◆ **The problem**
Report every line of the records below that contains the word "class".

Web document revisions:
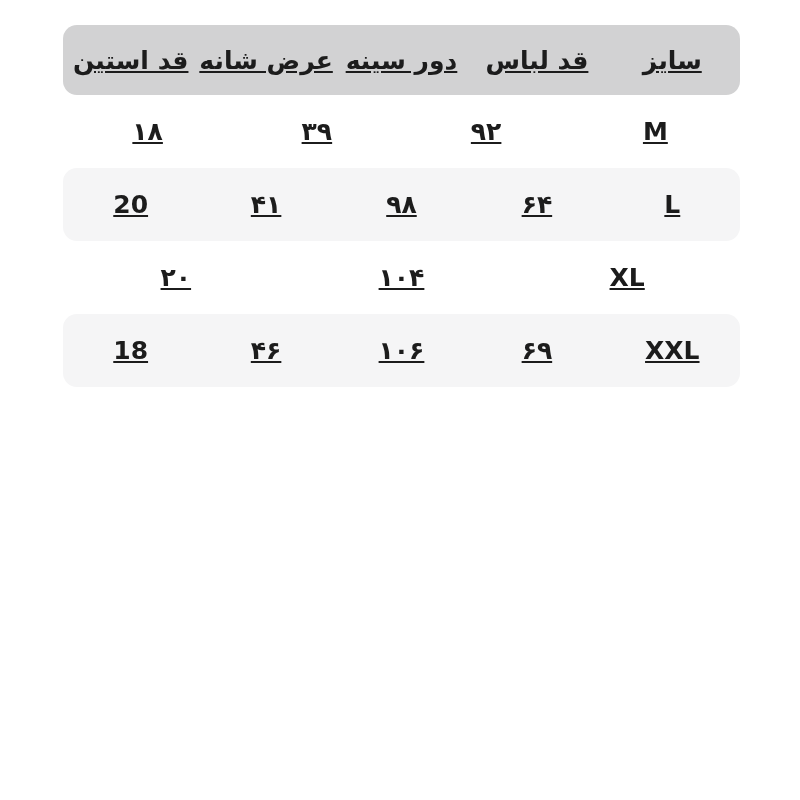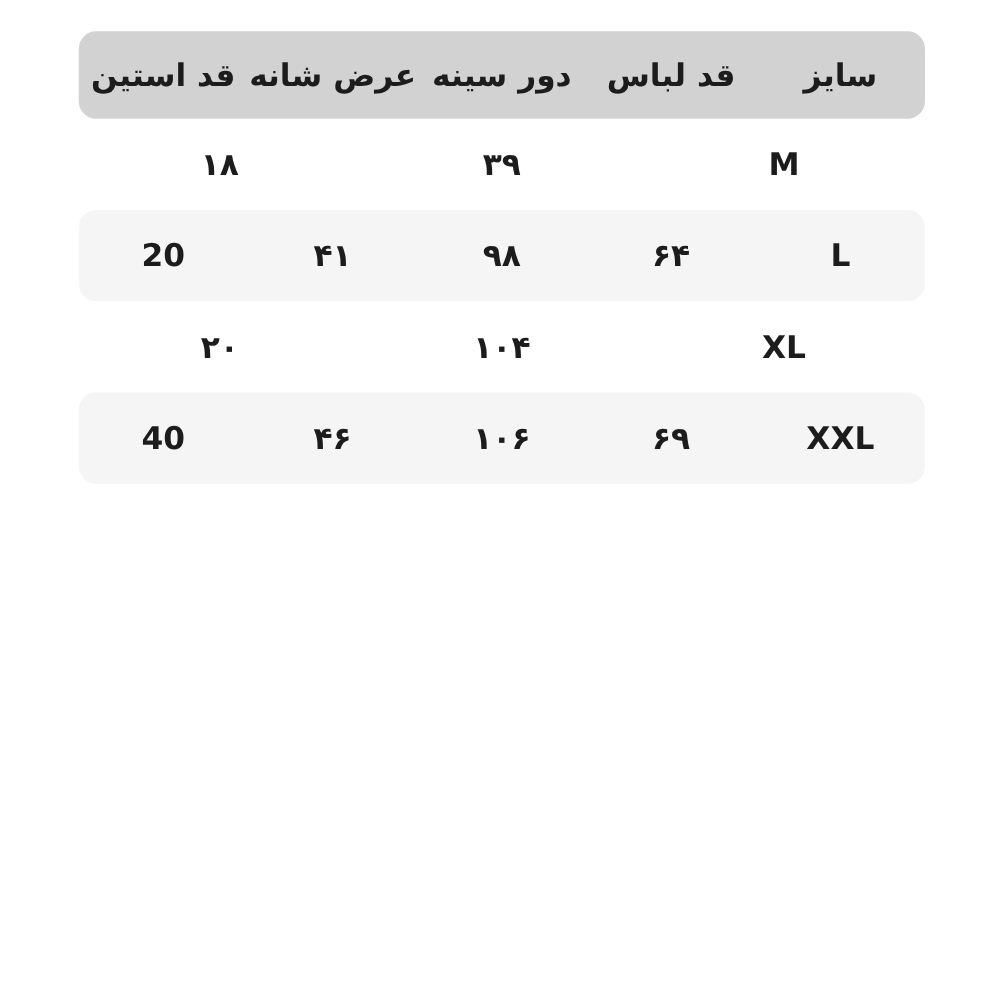--- a/index.html
+++ b/index.html
@@ -39,6 +39,7 @@
     color: #1c1c1c;
     line-height: 1;
     white-space: nowrap;
+    text-decoration: underline;
   }
 </style>
 </head>

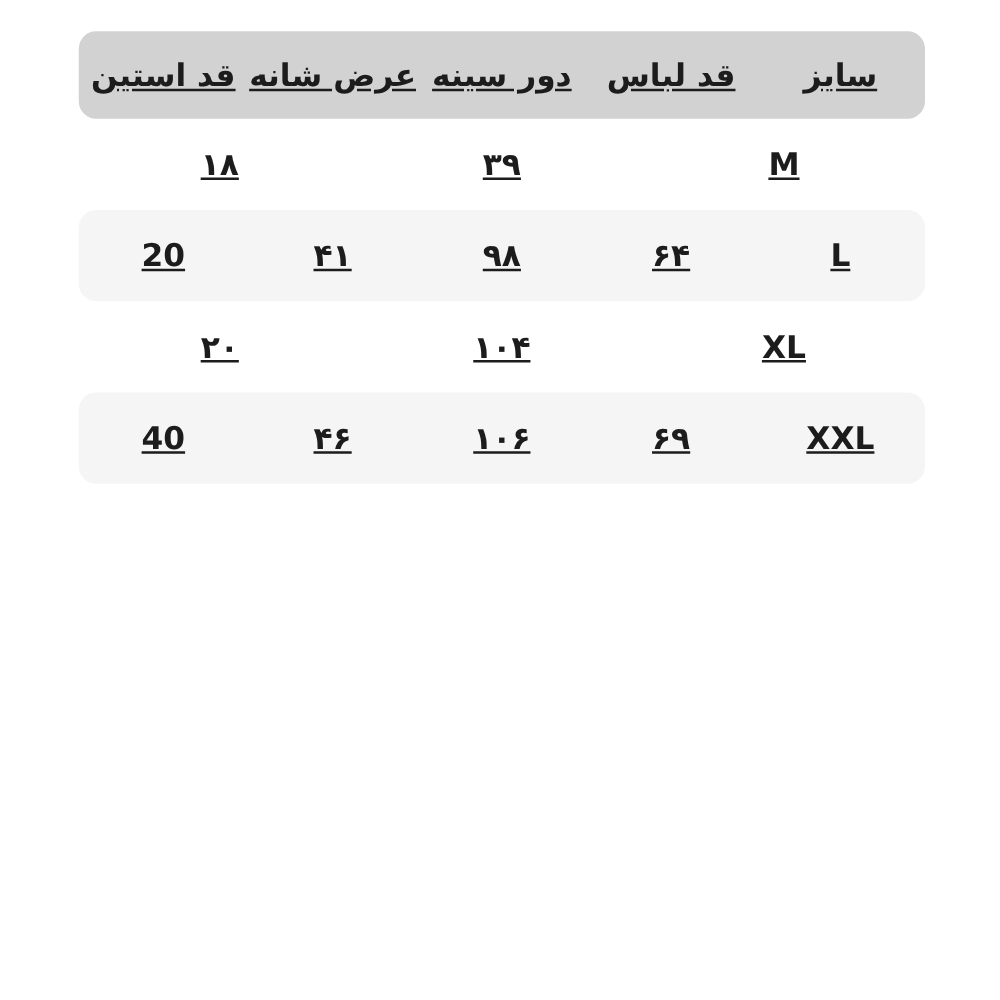--- a/index.html
+++ b/index.html
@@ -57,6 +57,7 @@
 
   <div class="row">
     <div class="cell">M</div>
+    <div class="cell">۹۲</div>
     <div class="cell">۳۹</div>
     <div class="cell">۱۸</div>
   </div>

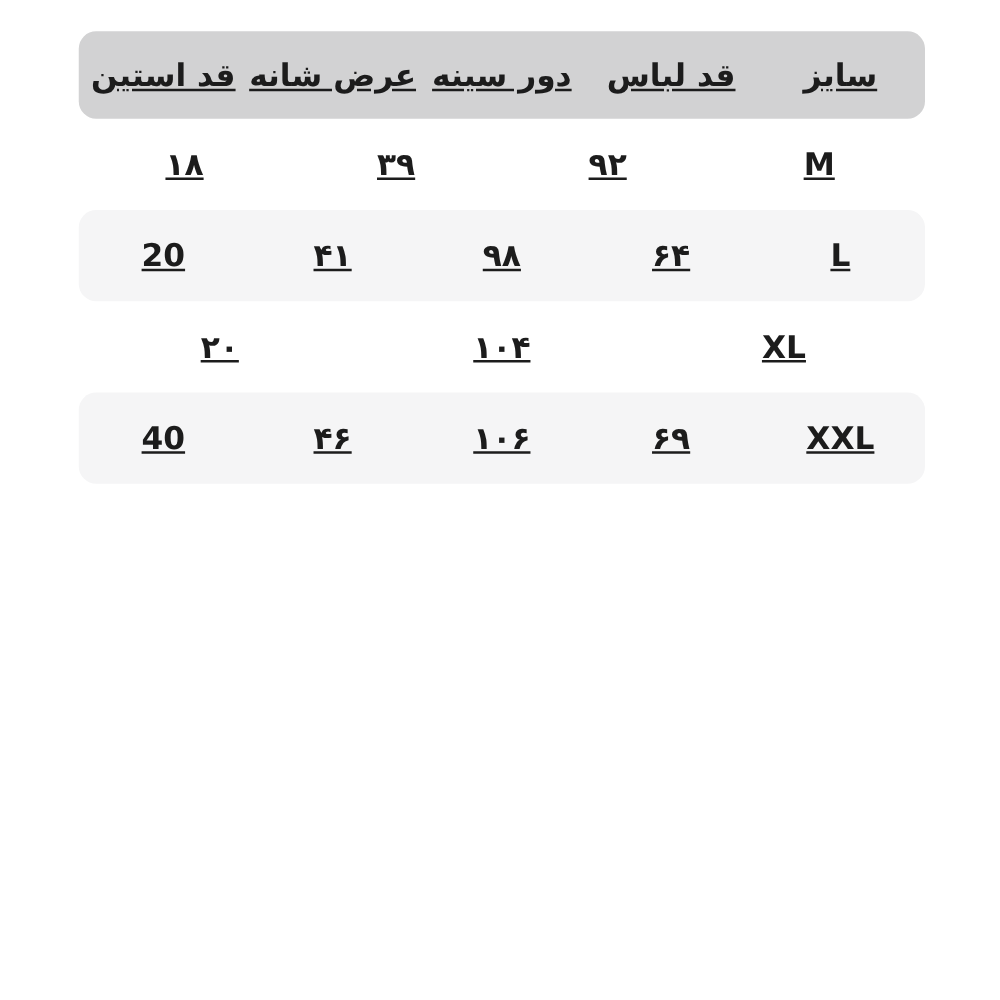--- a/index.html
+++ b/index.html
@@ -81,7 +81,7 @@
     <div class="cell">۶۹</div>
     <div class="cell">۱۰۶</div>
     <div class="cell">۴۶</div>
-    <div class="cell">40</div>
+    <div class="cell">18</div>
   </div>
 
 </div>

◆ **Output of the exercise**
   <div class="row">
     <div class="cell">M</div>
+    <div class="cell">۹۲</div>
     <div class="cell">۳۹</div>
     <div class="cell">۱۸</div>
     <div class="cell">۶۹</div>
     <div class="cell">۱۰۶</div>
     <div class="cell">۴۶</div>
-    <div class="cell">40</div>
+    <div class="cell">18</div>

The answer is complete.